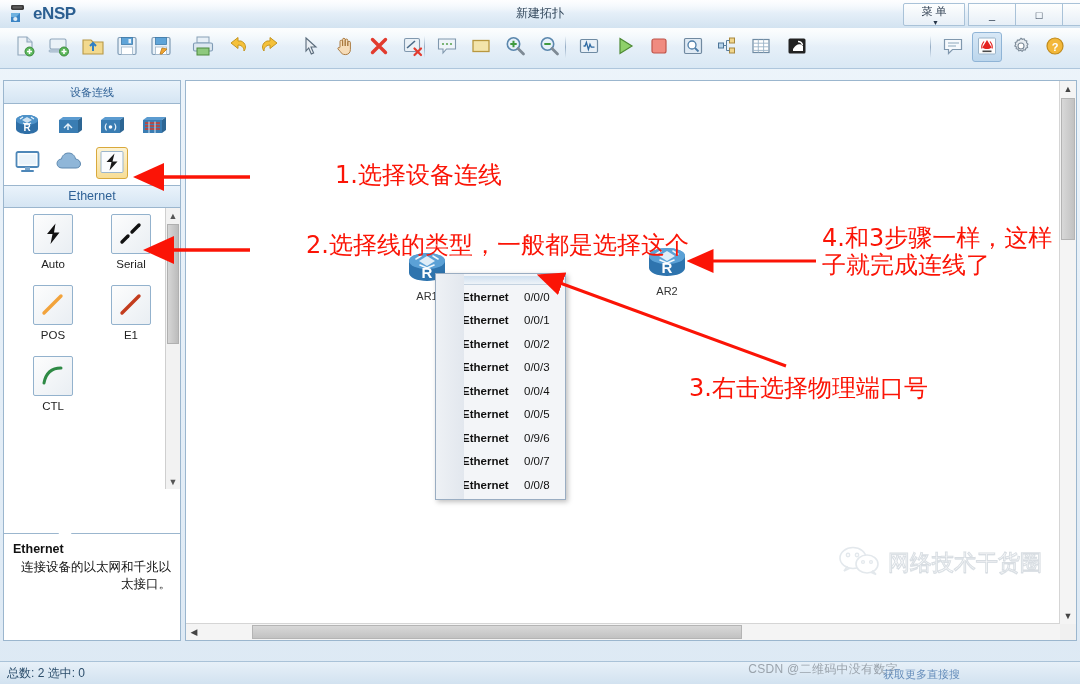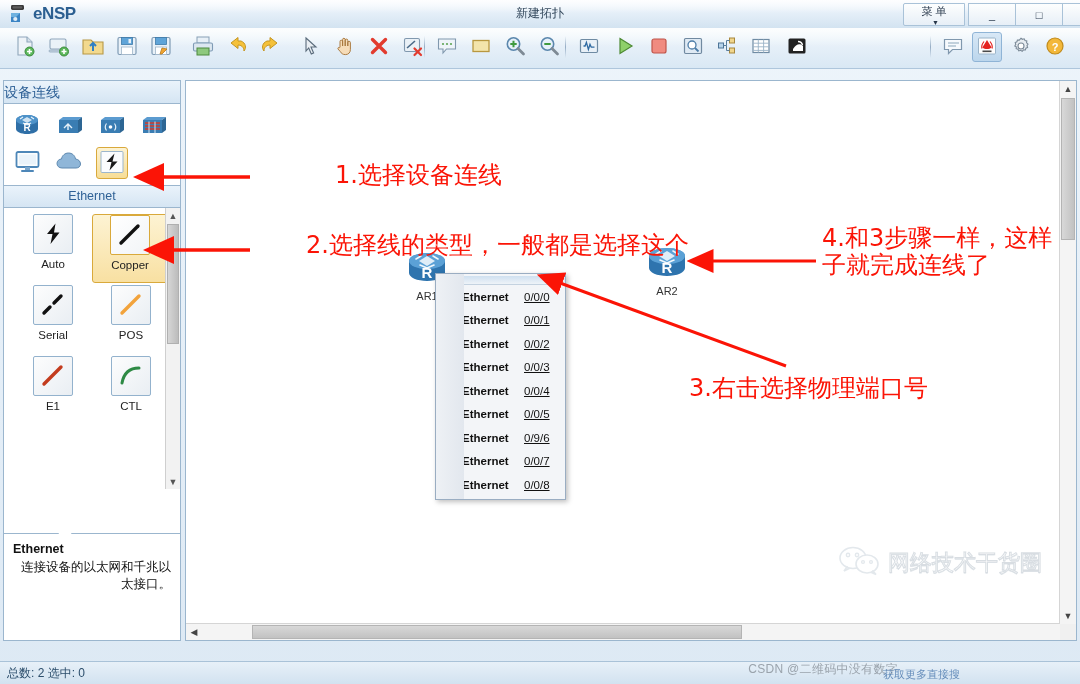--- a/index.html
+++ b/index.html
@@ -51,9 +51,9 @@
   
   .leftpanel{position:absolute;left:3px;top:80px;width:178px;height:522px;
     background:#fff;border:1px solid #9bb6ce;box-sizing:border-box;}
-  .panel-head{height:22px;line-height:22px;text-align:left;
+  .panel-head{height:22px;line-height:22px;text-align:center;
     background:linear-gradient(180deg,#eaf3fb,#d5e5f3);
-    border-bottom:1px solid #9bb6ce;color:#2f6196;font-size:14px;}
+    border-bottom:1px solid #9bb6ce;color:#2f6196;font-size:11px;}
   .dev-grid{padding:5px 0 4px 0;background:#fff;}
   .dev-row{display:flex;justify-content:flex-start;padding:2px 0 2px 8px;gap:10px;}
   .dev-cell{width:32px;height:32px;display:flex;align-items:center;justify-content:center;

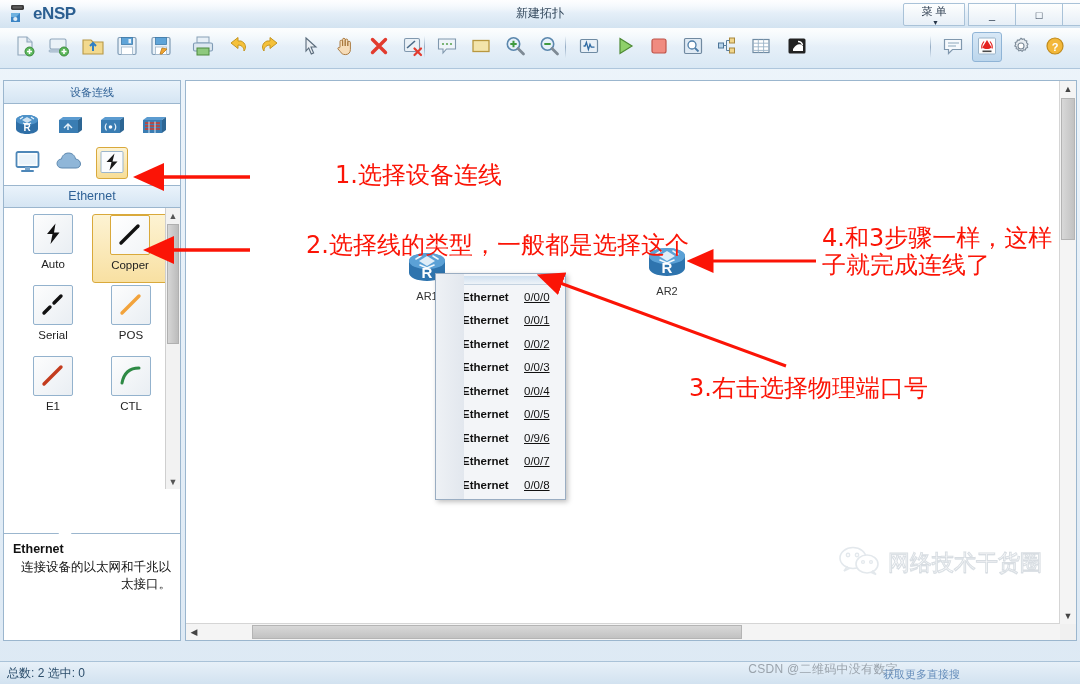--- a/index.html
+++ b/index.html
@@ -554,14 +554,6 @@
           <div class="cable-label">Auto</div>
         </div>
 
-        <div class="cable-item selected">
-          <div class="cable-icon">
-            <svg width="28" height="26" viewBox="0 0 28 26">
-              <path d="M5 21L22 4" stroke="#111" stroke-width="3.4" stroke-linecap="round"></path>
-            </svg>
-          </div>
-          <div class="cable-label">Copper</div>
-        </div>
 
         <div class="cable-item">
           <div class="cable-icon">

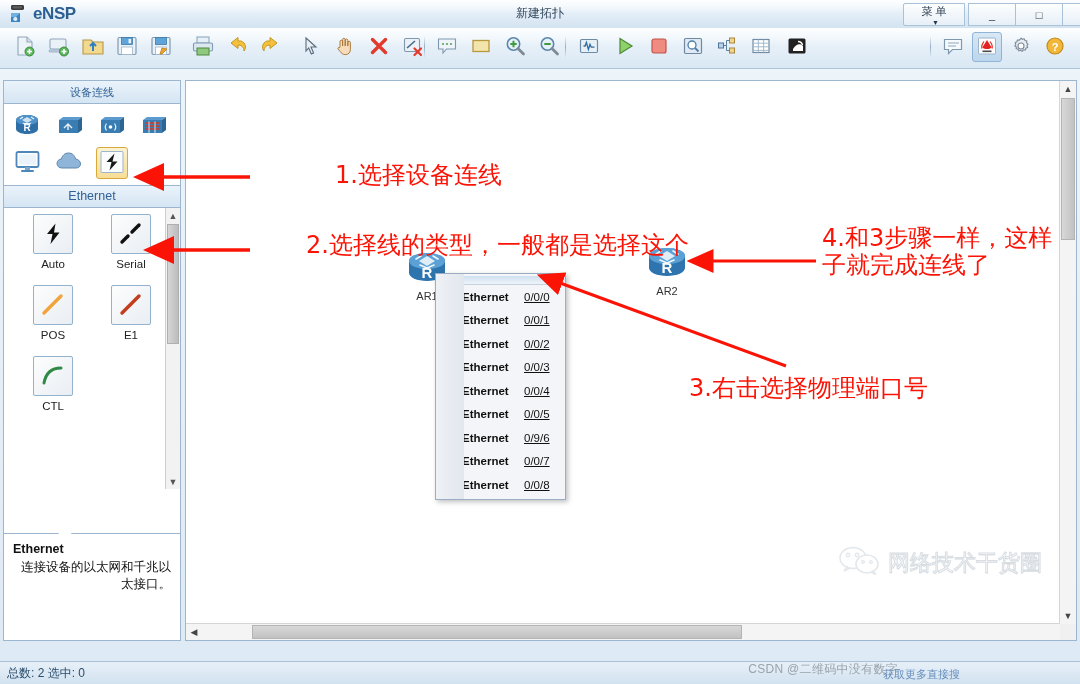--- a/index.html
+++ b/index.html
@@ -128,7 +128,7 @@
   .ctx-item{display:flex;align-items:center;height:23.5px;padding:0 4px;}
   .ctx-item .pico{width:16px;height:14px;margin-right:6px;flex:0 0 16px;}
   .ctx-item .pname{font-size:11.5px;font-weight:bold;color:#111;width:62px;}
-  .ctx-item .pnum{font-size:11.5px;color:#111;text-decoration:underline;}
+  .ctx-item .pnum{font-size:11.5px;color:#111;}
   .ctx-strip{position:absolute;left:0;top:0;width:28px;bottom:0;
     background:linear-gradient(90deg,#eef1f5,#e2e7ee);pointer-events:none;}
 

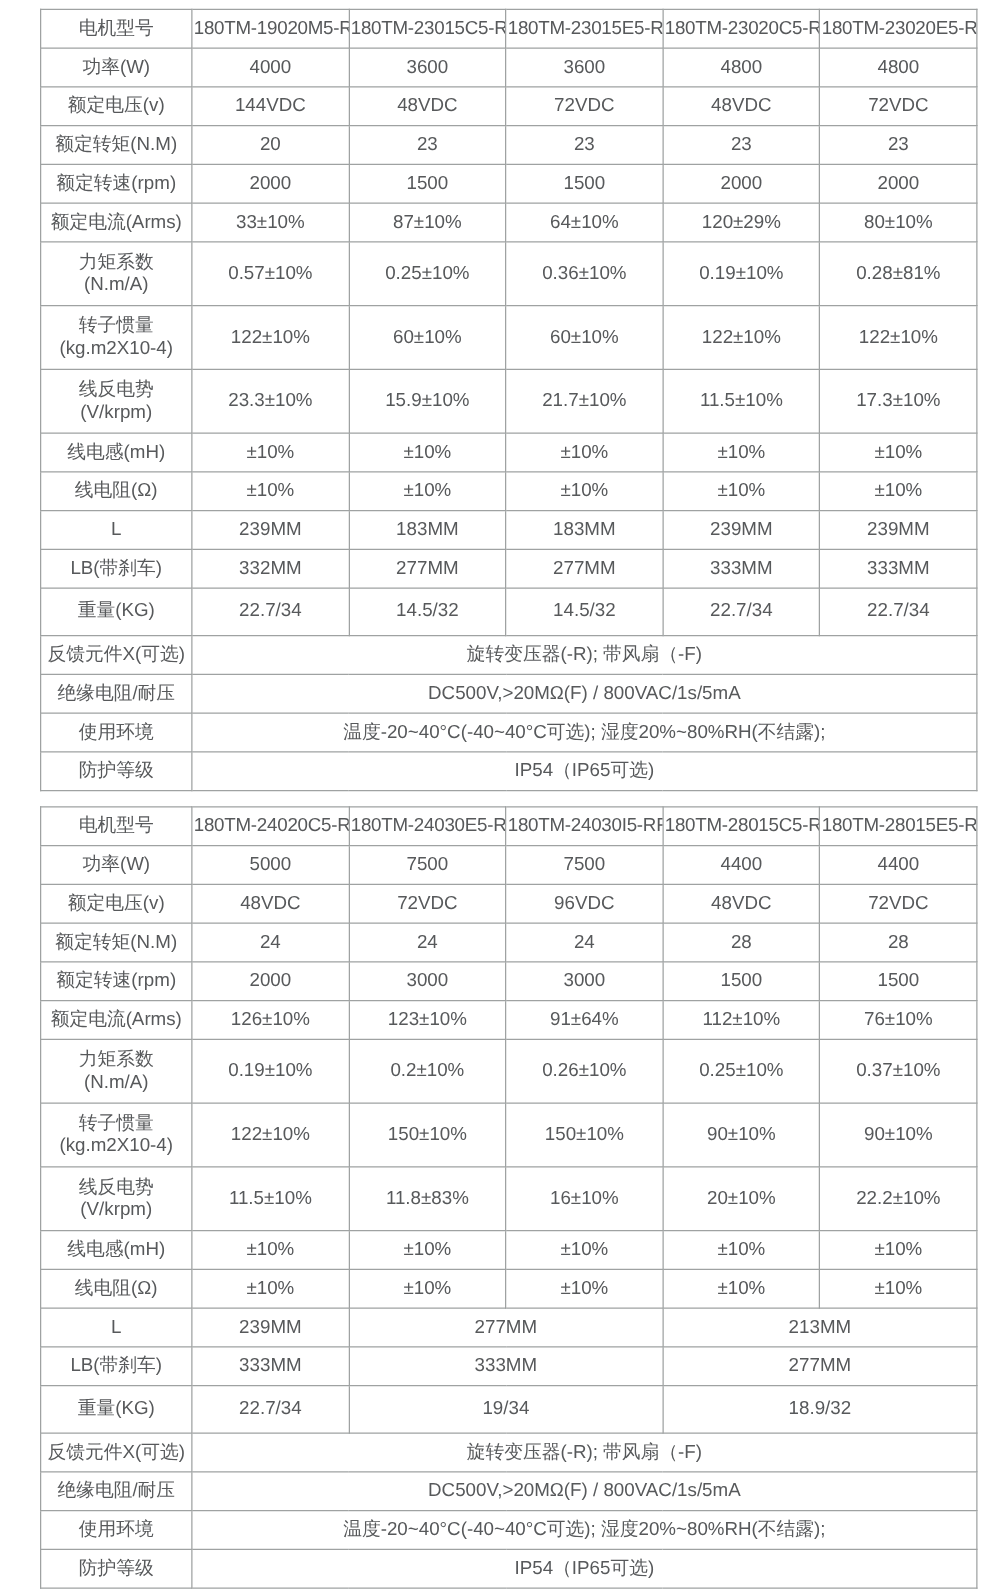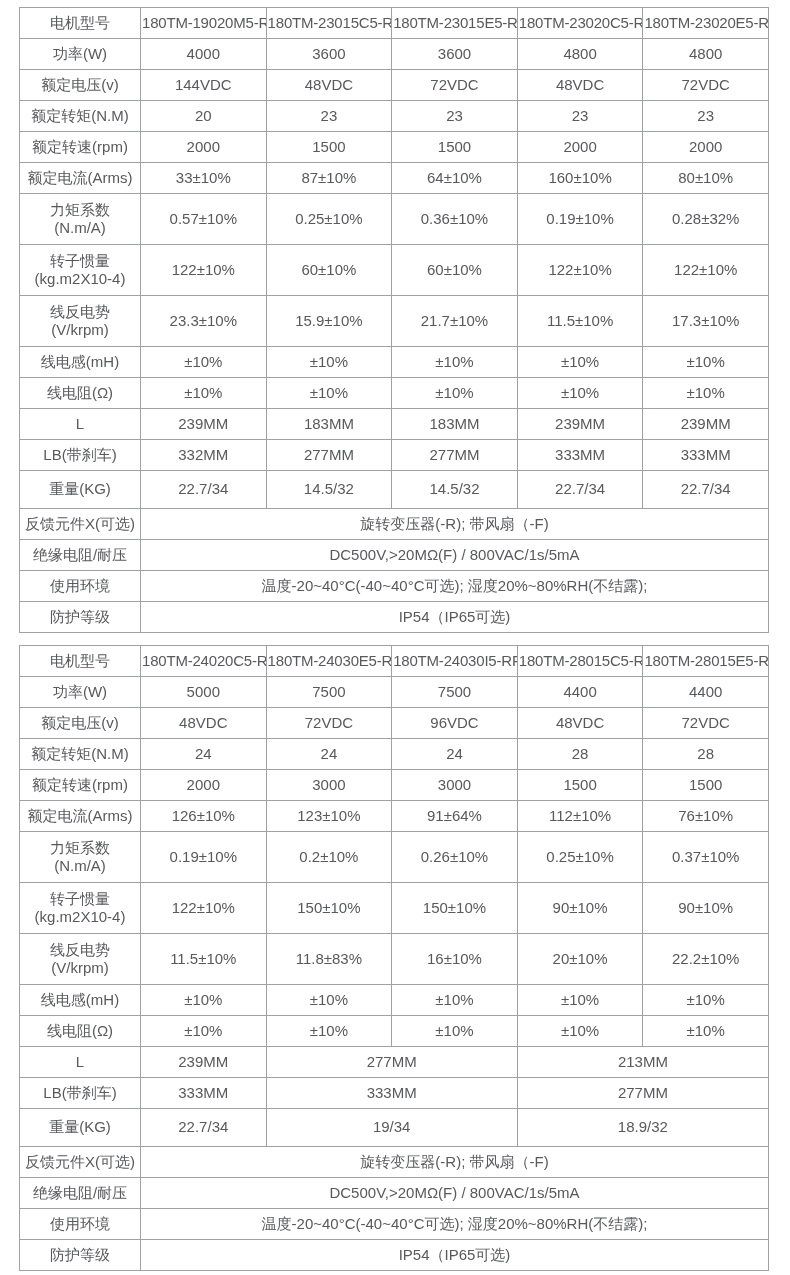--- a/index.html
+++ b/index.html
@@ -10,7 +10,7 @@
     font-family: "Liberation Sans", "DejaVu Sans", sans-serif;
     color: #57595b;
   }
-  .page { padding: 7px 20px 4px 19px; }
+  .page { padding: 7px 20px 4px 32px; }
   table.spec {
     border-collapse: collapse;
     table-layout: fixed;

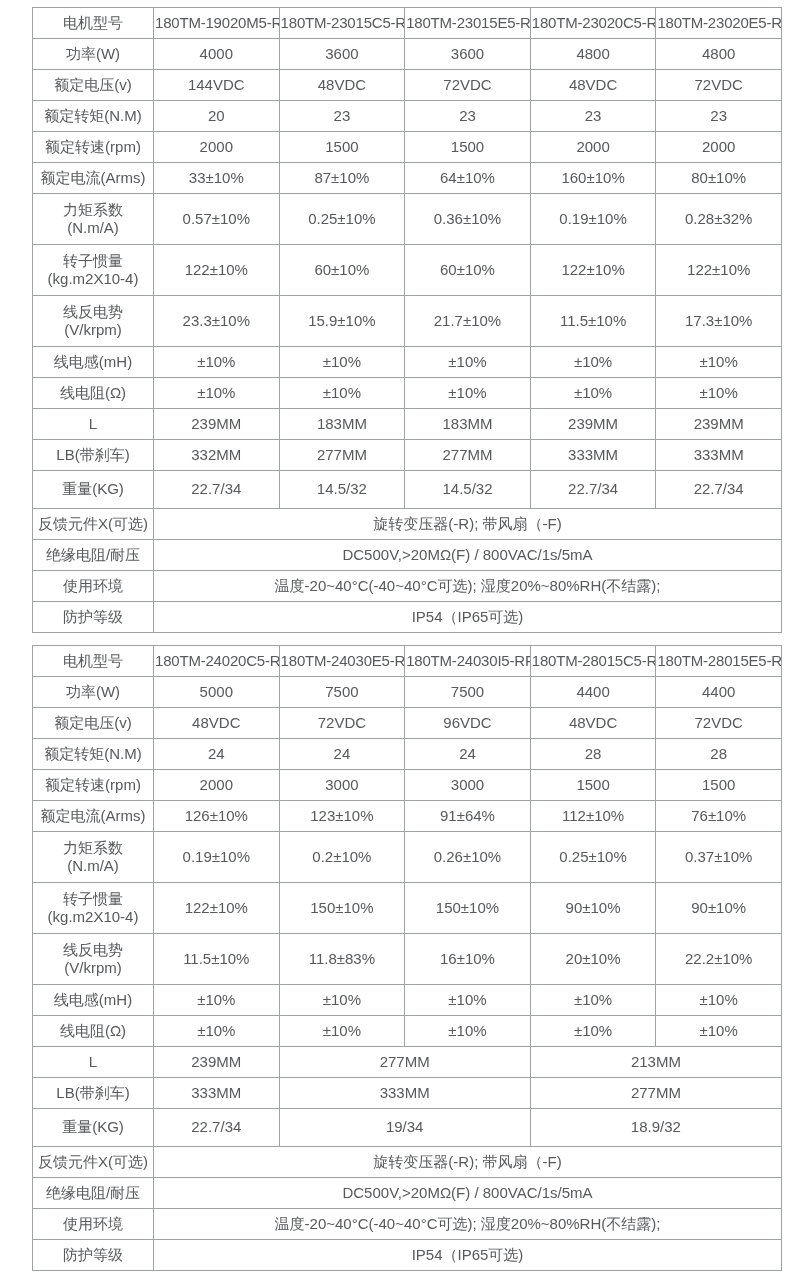--- a/index.html
+++ b/index.html
@@ -103,7 +103,7 @@
           <td class="value-cell">33±10%</td>
           <td class="value-cell">87±10%</td>
           <td class="value-cell">64±10%</td>
-          <td class="value-cell">160±10%</td>
+          <td class="value-cell">120±29%</td>
           <td class="value-cell">80±10%</td>
         </tr>
         <tr class="tall">

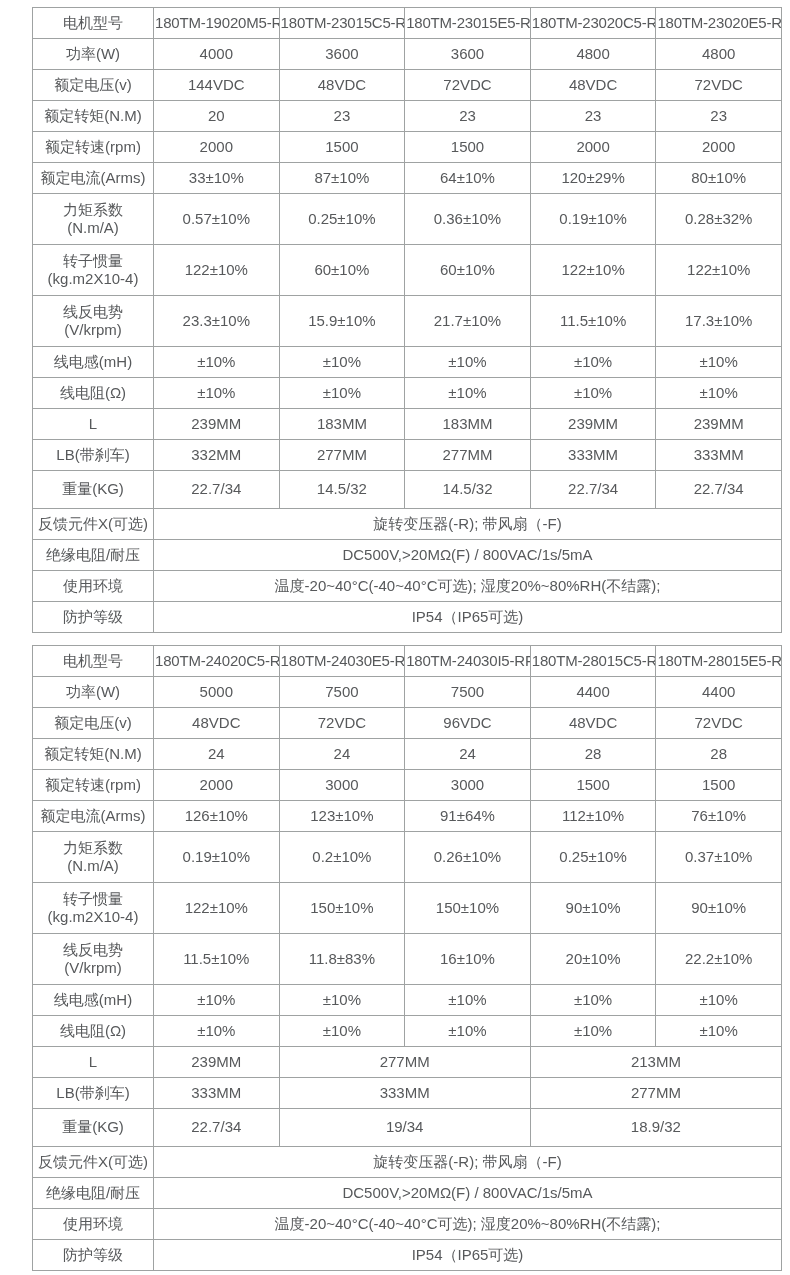--- a/index.html
+++ b/index.html
@@ -113,7 +113,7 @@
           <td class="value-cell">0.25±10%</td>
           <td class="value-cell">0.36±10%</td>
           <td class="value-cell">0.19±10%</td>
-          <td class="value-cell">0.28±32%</td>
+          <td class="value-cell">0.28±81%</td>
         </tr>
         <tr class="tall">
           <td class="label-cell">转子惯量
──────
Reproduce the listing exactly, minus its pictures.

--- a/index.html
+++ b/index.html
@@ -51,9 +51,9 @@
   
   .leftpanel{position:absolute;left:3px;top:80px;width:178px;height:522px;
     background:#fff;border:1px solid #9bb6ce;box-sizing:border-box;}
-  .panel-head{height:22px;line-height:22px;text-align:left;
+  .panel-head{height:22px;line-height:22px;text-align:center;
     background:linear-gradient(180deg,#eaf3fb,#d5e5f3);
-    border-bottom:1px solid #9bb6ce;color:#2f6196;font-size:14px;}
+    border-bottom:1px solid #9bb6ce;color:#2f6196;font-size:11px;}
   .dev-grid{padding:5px 0 4px 0;background:#fff;}
   .dev-row{display:flex;justify-content:flex-start;padding:2px 0 2px 8px;gap:10px;}
   .dev-cell{width:32px;height:32px;display:flex;align-items:center;justify-content:center;

--- a/index.html
+++ b/index.html
@@ -554,14 +554,6 @@
           <div class="cable-label">Auto</div>
         </div>
 
-        <div class="cable-item selected">
-          <div class="cable-icon">
-            <svg width="28" height="26" viewBox="0 0 28 26">
-              <path d="M5 21L22 4" stroke="#111" stroke-width="3.4" stroke-linecap="round"></path>
-            </svg>
-          </div>
-          <div class="cable-label">Copper</div>
-        </div>
 
         <div class="cable-item">
           <div class="cable-icon">

--- a/index.html
+++ b/index.html
@@ -128,7 +128,7 @@
   .ctx-item{display:flex;align-items:center;height:23.5px;padding:0 4px;}
   .ctx-item .pico{width:16px;height:14px;margin-right:6px;flex:0 0 16px;}
   .ctx-item .pname{font-size:11.5px;font-weight:bold;color:#111;width:62px;}
-  .ctx-item .pnum{font-size:11.5px;color:#111;text-decoration:underline;}
+  .ctx-item .pnum{font-size:11.5px;color:#111;}
   .ctx-strip{position:absolute;left:0;top:0;width:28px;bottom:0;
     background:linear-gradient(90deg,#eef1f5,#e2e7ee);pointer-events:none;}
 

--- a/index.html
+++ b/index.html
@@ -10,7 +10,7 @@
     font-family: "Liberation Sans", "DejaVu Sans", sans-serif;
     color: #57595b;
   }
-  .page { padding: 7px 20px 4px 19px; }
+  .page { padding: 7px 20px 4px 32px; }
   table.spec {
     border-collapse: collapse;
     table-layout: fixed;

--- a/index.html
+++ b/index.html
@@ -103,7 +103,7 @@
           <td class="value-cell">33±10%</td>
           <td class="value-cell">87±10%</td>
           <td class="value-cell">64±10%</td>
-          <td class="value-cell">160±10%</td>
+          <td class="value-cell">120±29%</td>
           <td class="value-cell">80±10%</td>
         </tr>
         <tr class="tall">

--- a/index.html
+++ b/index.html
@@ -113,7 +113,7 @@
           <td class="value-cell">0.25±10%</td>
           <td class="value-cell">0.36±10%</td>
           <td class="value-cell">0.19±10%</td>
-          <td class="value-cell">0.28±32%</td>
+          <td class="value-cell">0.28±81%</td>
         </tr>
         <tr class="tall">
           <td class="label-cell">转子惯量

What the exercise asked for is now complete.